Black Friday is but a distant memory, the unwrapping ceremonies are complete, and Santa is back at the North Pole sipping hot chocolate, if not something stronger. The attention this week turns to a new year.
Though it's too late to plead your case to Santa, this may be a good time to take stock of your basic forage tool inventory; items that cost relatively little but can return many times their weight in worth when used routinely and correctly. We're not talking about a new baler or chopper, but rather those items that help make on-the-fly decisions of when to start harvest, when to stop harvest, and when to make adjustments during the harvest process. Regardless of farm size or machinery lineup, these are items every forage farmer needs in their tool belt, though not every item applies to all operation types. Many of these tools may not be at the same analytic level of a research program or testing laboratory, but they will help prevent major forage decision train wrecks.
If you grow forage that is mechanically harvested, having a means to measure moisture both before and during harvest is a must. Moisture content is at the root of so many forage decisions that it doesn't make sense not to be able to measure it. Pick your weapon of choice: microwave, Koster (or similar forced-air) tester, or food dehydrator. Even if you use a direct-read capacitance probe for baled hay, you still need one of these other items to check and calibrate. Used correctly, they can all be reasonably accurate; used incorrectly, they will all lead to erroneous decisions.

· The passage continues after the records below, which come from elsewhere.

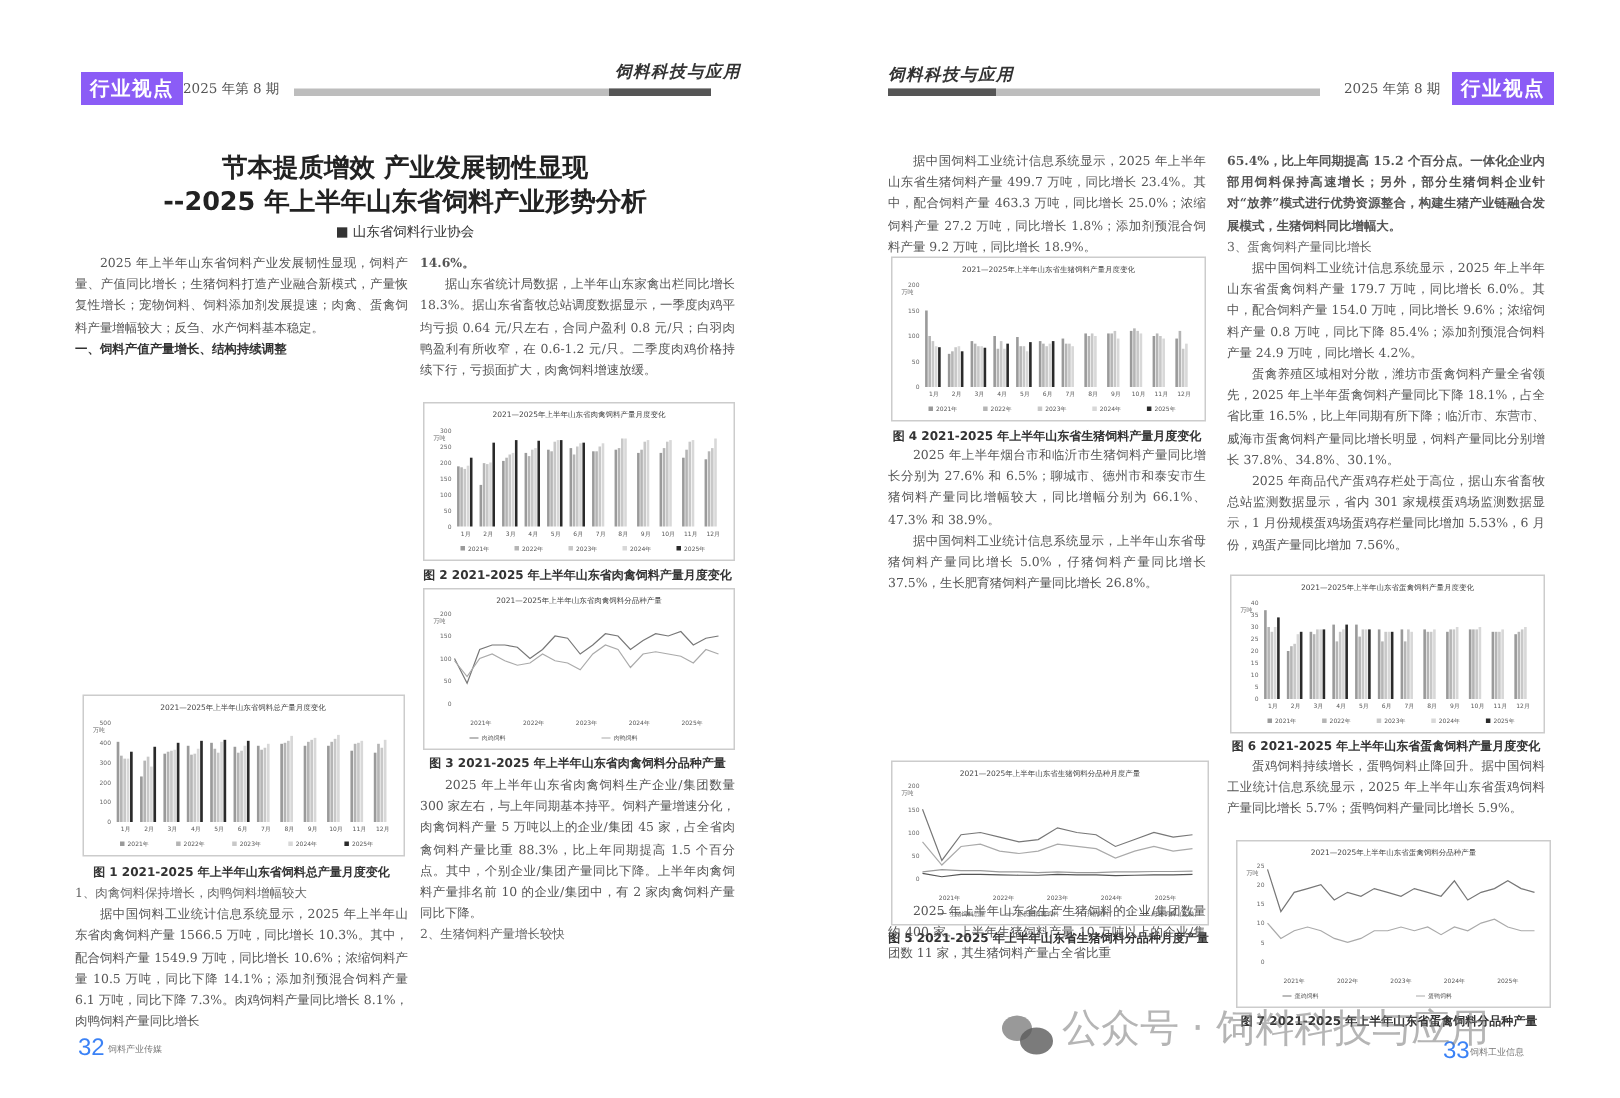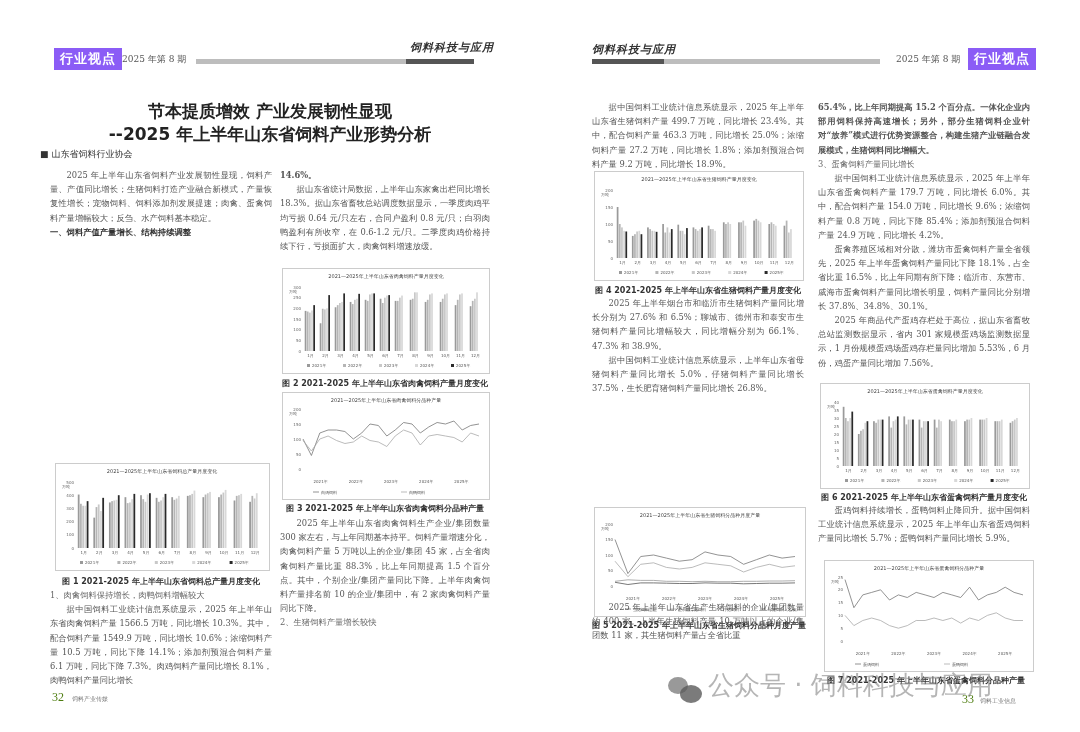--- a/index.html
+++ b/index.html
@@ -16,7 +16,7 @@
   .title { position: absolute; left: 40px; width: 460px; text-align: center; font-family: "DejaVu Sans", sans-serif; font-weight: bold; color: #222; }
   .title1 { top: 100px; font-size: 17px; }
   .title2 { top: 123px; font-size: 17px; }
-  .author { position: absolute; top: 148px; left: 40px; width: 460px; text-align: left; font-size: 9px; font-family: "DejaVu Sans", sans-serif; color: #333; }
+  .author { position: absolute; top: 148px; left: 40px; width: 460px; text-align: center; font-size: 9px; font-family: "DejaVu Sans", sans-serif; color: #333; }
   .author::before { content: "■ "; }
   .col { position: absolute; font-size: 8.3px; line-height: 14.2px; color: #555; text-align: justify; }
   .col p { text-indent: 2em; }

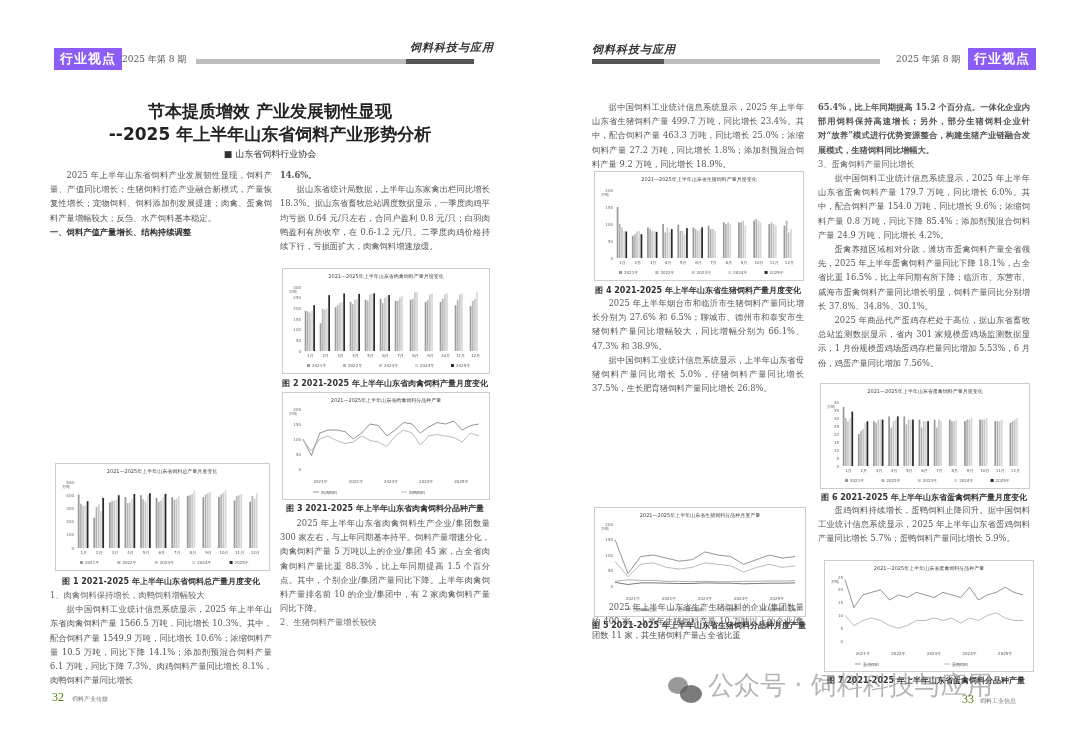--- a/index.html
+++ b/index.html
@@ -25,7 +25,7 @@
   .col .sub { text-indent: 0; color: #666; }
   .fig { position: absolute; border: 1px solid #ccc; background: #fff; }
   .caption { position: absolute; font-family: "DejaVu Sans", sans-serif; font-weight: bold; font-size: 8px; color: #333; text-align: center; }
-  .pagenum { position: absolute; font-family: Liberation Serif, serif; font-size: 12px; color: #4d7c0f; }
+  .pagenum { position: absolute; font-family: Liberation Sans, sans-serif; font-size: 16px; color: #3b82f6; }
   .pubname { position: absolute; font-size: 6px; color: #777; }
   .watermark { position: absolute; left: 668px; top: 668px; font-family: "DejaVu Sans", sans-serif; font-size: 26px; color: rgba(120,120,120,0.55); white-space: nowrap; display: flex; align-items: flex-end; gap: 6px; }
   .wm-icon { width: 34px; height: 28px; position: relative; }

This item could have been included in the previous section, but the importance of a good-quality gram scale can't be underestimated and requires special emphasis. Moisture results hinge on an accurate wet weight and dry weight. A cheap, only sometimes accurate scale can easily be the weak chain link in the quest for reliable results. Keep the scale clean and store it in a dry area at room temperature.
Penn State Particle Separator
The Penn State Particle Separator (PSPS) is a tool that measures the particle size of forages and total mixed rations. The latest version enables the ability to estimate physically effective fiber (peNDF). The PSPS has become a standard tool for most nutritionists and many farm managers. It offers a first line of defense to evaluate forage harvester and TMR mixer operation. It can also be used to check kernel processor effectiveness in corn silage. There is good science behind the PSPS, but some practice is needed to shake samples properly. Learn more at the Penn State Particle Separator website.
When equations were developed by University of Wisconsin researchers to estimate the quality of standing alfalfa, this opened the door for a quick evaluation that didn't require the time and expense of sending in a fresh sample to a forage lab. Many forage organizations and companies now provide PEAQ (predictive equations for alfalfa quality) sticks at little or no cost. A method to estimate standing forage quality based on alfalfa height for alfalfa-grass mixtures was developed at Cornell University. Though the PEAQ stick concept has been tested in several U.S. regions and is relatively simple to use, there is a defined procedure for using the stick that must be followed. This is an item that should be under the seat of every alfalfa grower's truck.
Rising plate meter or pasture stick
Estimating pasture forage yield is not particularly easy without a lot of practice, but either of these tools will help to develop a strategy for moving livestock from paddock to paddock. Pasture (or grazing) sticks are available in different states but may not be exactly the same because of predominant pasture species variation. One example can be found here. A rising plate meter offers the added benefit of a more direct density measurement. These can be homemade or more extravagant manufactured models.
Kernel processor evaluation
Properly processed corn silage is critical to maximize milk production. Several on-farm quick tests that allow for immediate harvester adjustments have been developed that entail very little cost. For the frugal at heart, one is simply the use of a 32-ounce cup. Several methods were discussed in a previous eHay Weekly article.
Hay sampling probe
Anyone in the business of buying, selling and/or feeding hay needs a good hay probe. Probes come in a variety of shapes and sizes and are powered by hand cranking, cordless drills and gas motors. How much you want to invest will depend on how often samples need to be taken (hand cranking can get old pretty fast). The National Forage Testing Association offers this list of hay probe vendors as a starting point to compare various options.
From sticks to shaker boxes to a good gram scale, a well-equipped forage tool belt can make you money or at least help keep you from losing money. The effectiveness and accuracy of results derived from the use of these items is contingent on recommended use procedures coupled with practice and experimentation.